**Change detection outputs:**
┌────────

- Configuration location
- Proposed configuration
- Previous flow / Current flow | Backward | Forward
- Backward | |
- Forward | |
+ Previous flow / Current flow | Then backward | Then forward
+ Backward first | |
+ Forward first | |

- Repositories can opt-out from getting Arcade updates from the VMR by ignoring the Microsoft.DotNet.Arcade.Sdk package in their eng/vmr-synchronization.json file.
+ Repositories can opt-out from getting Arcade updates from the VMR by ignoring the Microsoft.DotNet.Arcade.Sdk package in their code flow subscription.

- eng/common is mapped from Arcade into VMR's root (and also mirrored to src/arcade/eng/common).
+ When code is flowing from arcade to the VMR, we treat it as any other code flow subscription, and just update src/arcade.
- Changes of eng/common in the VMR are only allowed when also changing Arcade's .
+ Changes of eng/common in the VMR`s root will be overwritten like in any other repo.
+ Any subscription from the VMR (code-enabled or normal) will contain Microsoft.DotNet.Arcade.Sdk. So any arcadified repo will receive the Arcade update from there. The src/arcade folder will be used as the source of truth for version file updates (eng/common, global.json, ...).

└────────

**Exercise prompt:** Starting at the first line of the records, print each line exactly, stopping after the line that contains "- Repositories can".

**Result:**
- Configuration location
- Proposed configuration
- Previous flow / Current flow | Backward | Forward
- Backward | |
- Forward | |
+ Previous flow / Current flow | Then backward | Then forward
+ Backward first | |
+ Forward first | |

- Repositories can opt-out from getting Arcade updates from the VMR by ignoring the Microsoft.DotNet.Arcade.Sdk package in their eng/vmr-synchronization.json file.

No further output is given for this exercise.